Gaddar politikacıya neden âşık oluruz?
Bir devletin başkan yardımcısının adam öldürmesinden duyduğumuz haz da neyin nesi? Neden, seçilmiş kötülere ölüp bitiyoruz da; monarşik kötüleri kazıklara oturtmak istiyoruz? Kevin Spacey kulağımıza 'aslında' neler fısıldıyor?
Gözünüzün içine baktığı anda beyaz dediğiniz zifiri siyaha dönüşebilir. Her an arkanızdan bıçaklayabilir, zaten ona güvenmeniz için hiçbir çaba da sarf etmemiştir. 5 kartın 4'ü hep açıktır zira... Sonuncusunu açmadan ölüp gidebilir. Eli kan kokar; ağzından ateşler çıkar. En sarsıcı gelişmelere ağzının kenarıyla güler geçer. Kayadan sert, odundan cansızdır. Ama ağzınızın suyu aka aka izlersiniz onu, seversiniz. Acımasızlığı cesur gelir, cesaretlenirsiniz. Umursamazlığı acayip havalıdır; gülersiniz. Âşık olursunuz ona!

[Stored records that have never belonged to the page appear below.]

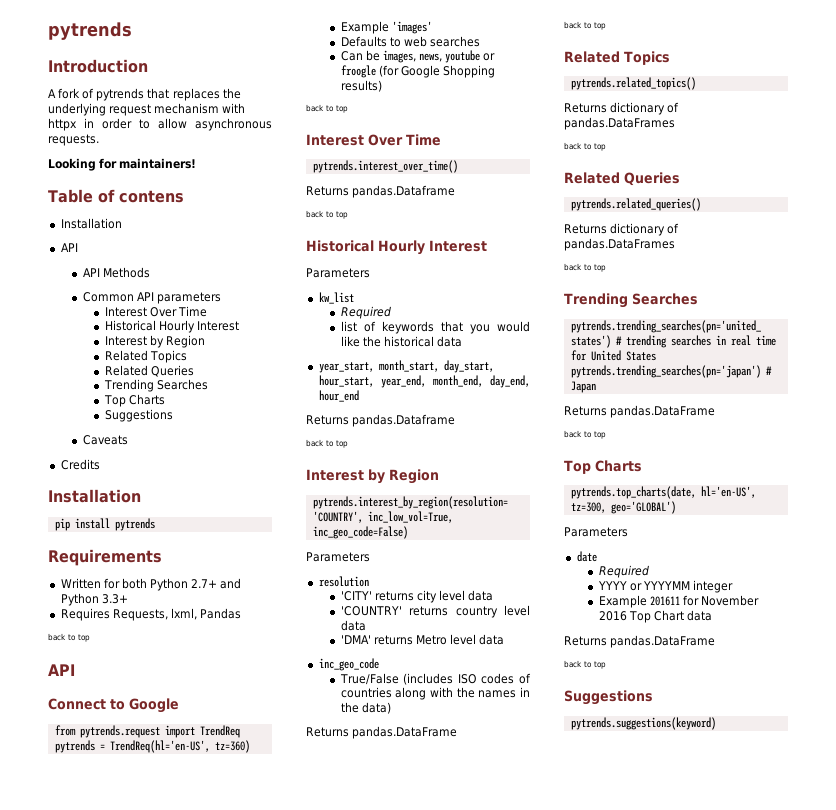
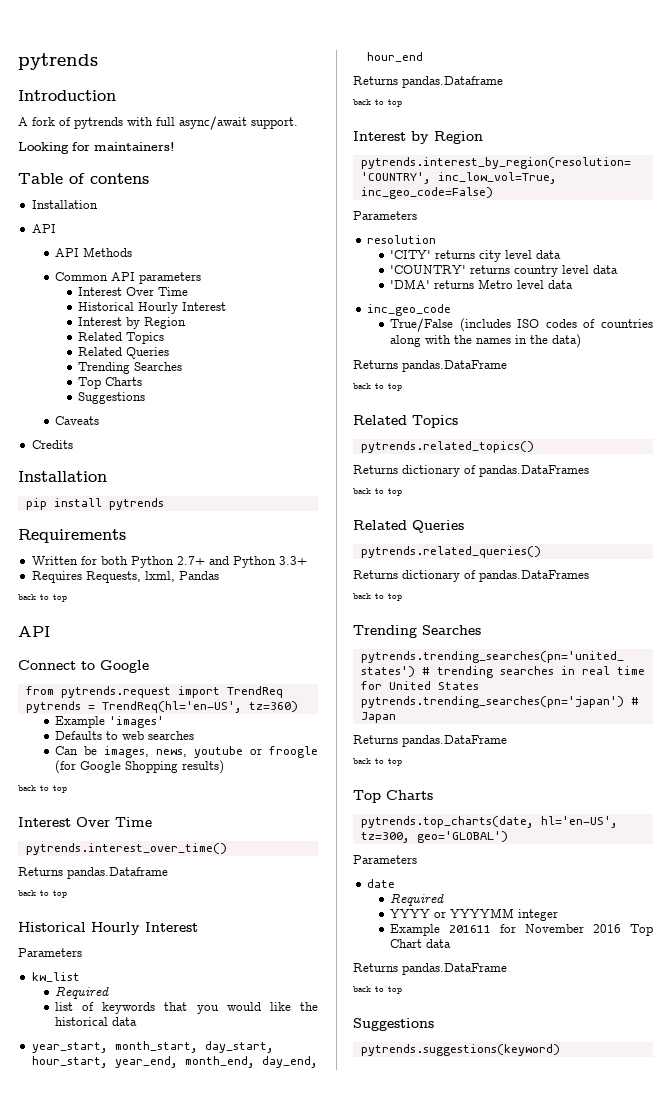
[147,88,241,101] [48,103,246,116] [48,118,272,131] [48,134,99,146] that replaces the underlying request mechanism with httpx in order to allow asynchronous requests. -> [127,116,298,130] with full async/await support.

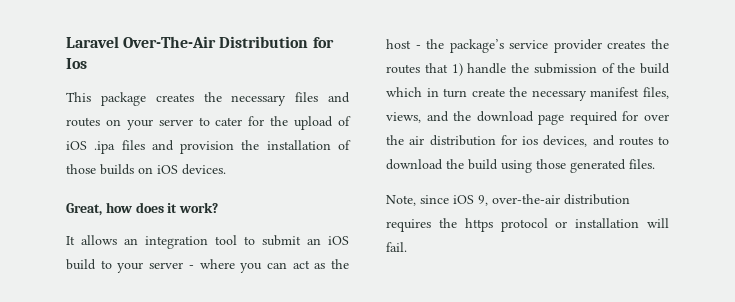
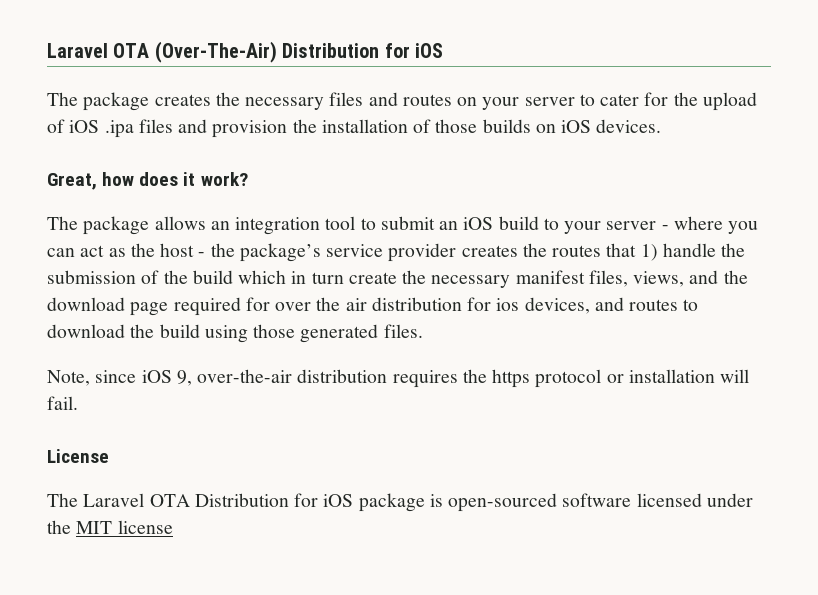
[66,36,334,48] [66,58,87,69] [66,92,91,102] Laravel Over-The-Air Distribution for Ios // This -> [47,41,443,63] [47,92,78,106] Laravel OTA (Over-The-Air) Distribution for iOS // The
[66,236,75,245] It -> [47,216,150,235] The package
(407, 247) none -> [47,449,109,463] [47,493,753,512] [47,520,173,534] // License // The Laravel OTA Distribution for iOS package is open-sourced software licensed under the MIT license

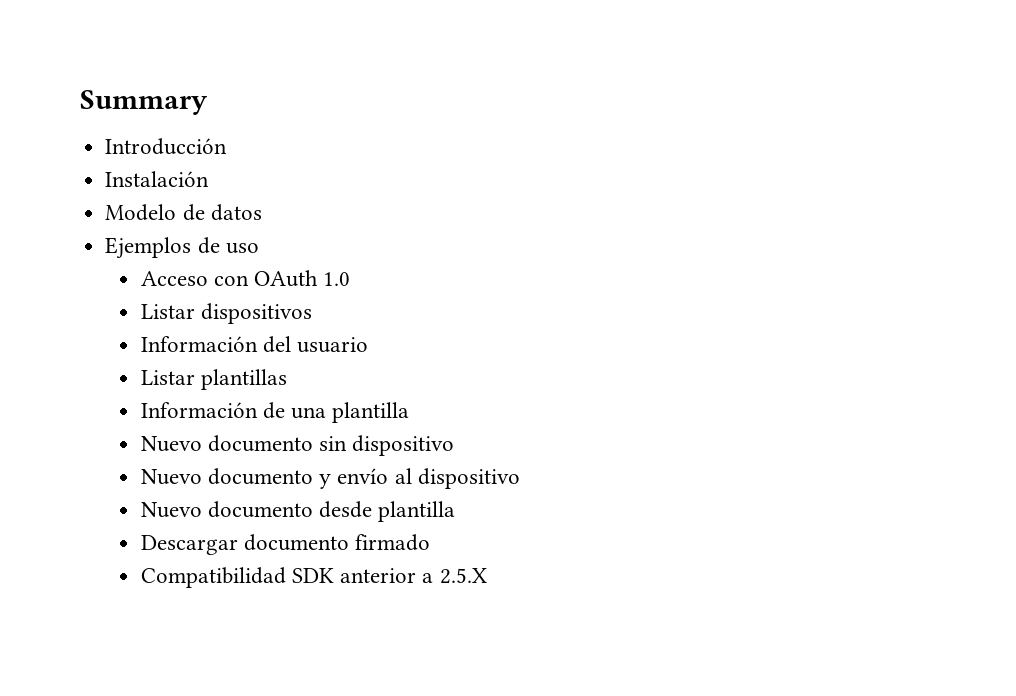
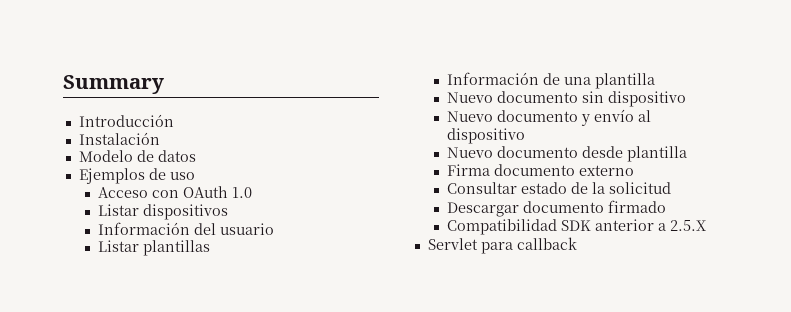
(456, 511) none -> [446,164,634,176] [446,182,671,194] // Firma documento externo // Consultar estado de la solicitud
(487, 576) none -> [427,237,577,254] // Servlet para callback

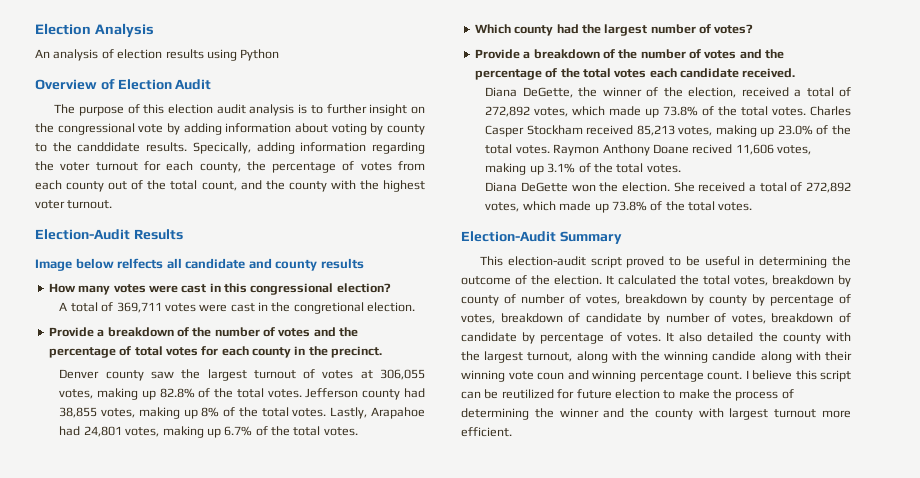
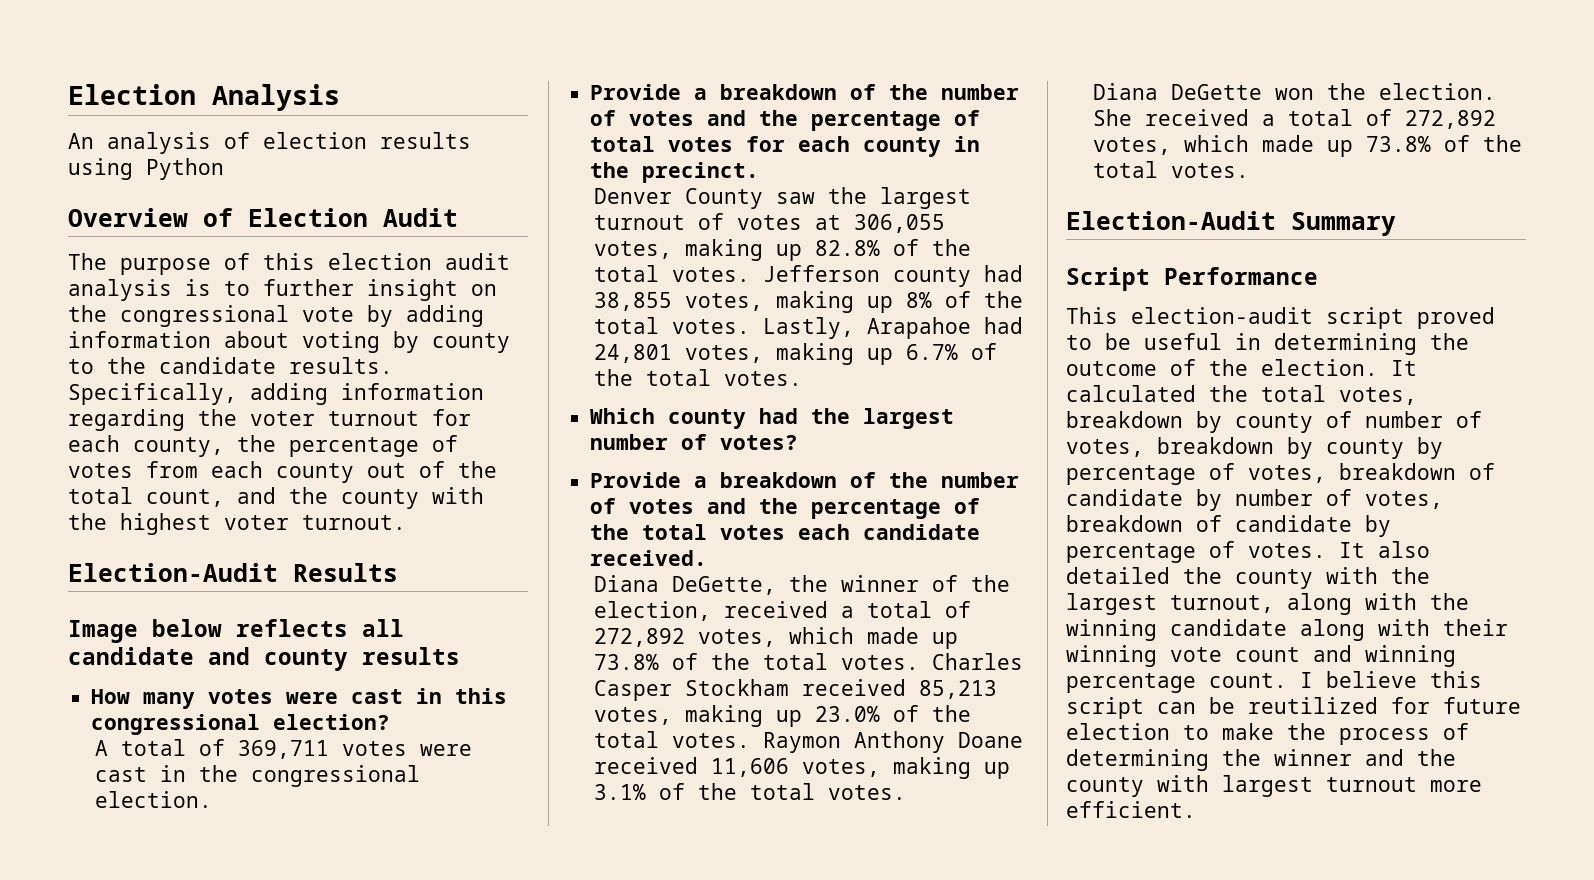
[77,142,251,154] canddidate results. Specically, -> [159,357,393,374] [68,383,237,405] candidate results. Specifically,
[117,258,164,269] relfects -> [236,619,348,637] reflects
[293,302,364,314] congretional -> [250,765,420,787] congressional
[105,370,144,381] county -> [684,188,763,209] County
[692,144,733,154] recived -> [593,757,698,774] received
(622, 237) none -> [1066,267,1318,291] // Script Performance
[712,351,757,361] candide -> [1170,619,1287,636] candidate
[537,372,564,380] coun -> [1235,647,1300,662] count

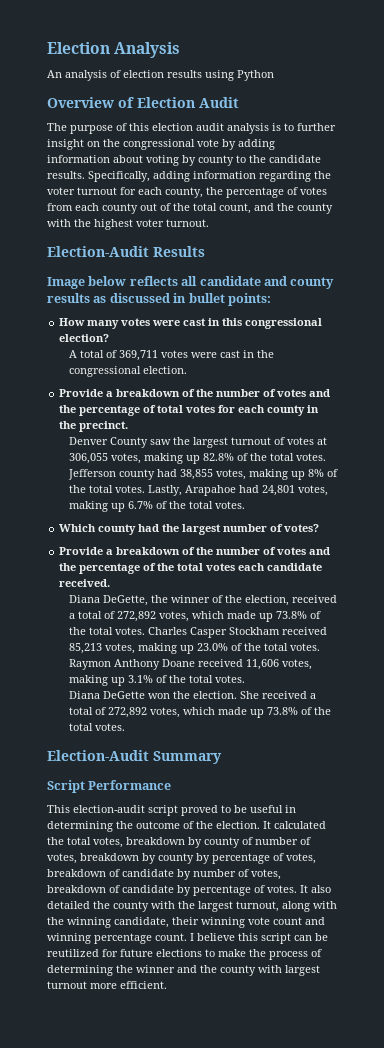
(460, 656) none -> [93,293,271,306] as discussed in bullet points:
[1170,619,1430,641] candidate along with -> [114,917,169,928] candidate,
[1066,723,1170,740] election -> [156,949,202,957] elections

O PİSLİKLERE NASIL KULP BULUYORUZ?
İkinci sezonu fırtına gibi başladı House of Cards’ın… Frank Underwood, her zamankinden daha kötü! Peki, onu böylesine arzu nesnesi yapan nedir? Bütün o pisliklerine nasıl bir kulp buluyoruz kalbimizin en tatlı köşesinde? Kendini mi savunuyor? Hayır! Etraftan sert darbeler geldiği filan yok. Acımasızca ‘kendi iktidar savaşı’nın efendisi oluşunu izliyoruz. Yenilmeden, eğilmeden, bükülmeden koşuyor Başkan koltuğuna…
Kuşkusuz Underwood’a beslediğimiz bu anlamsız sevdanın sebeplerini sıralasak tahtı Kevin Spacey’e veririz! O insanüstü adam, heykel gibi öylece dursa, putperest olursunuz; o ayrı! Ama sadece bu olamaz değil mi? Bir devletin başkan yardımcısının adam öldürmesinden büyülenmemizin tek sebebi bu değildir herhalde... Evet, kötü her zaman daha çekicidir ama gaddar politikacıdan haz almak da neyin nesi?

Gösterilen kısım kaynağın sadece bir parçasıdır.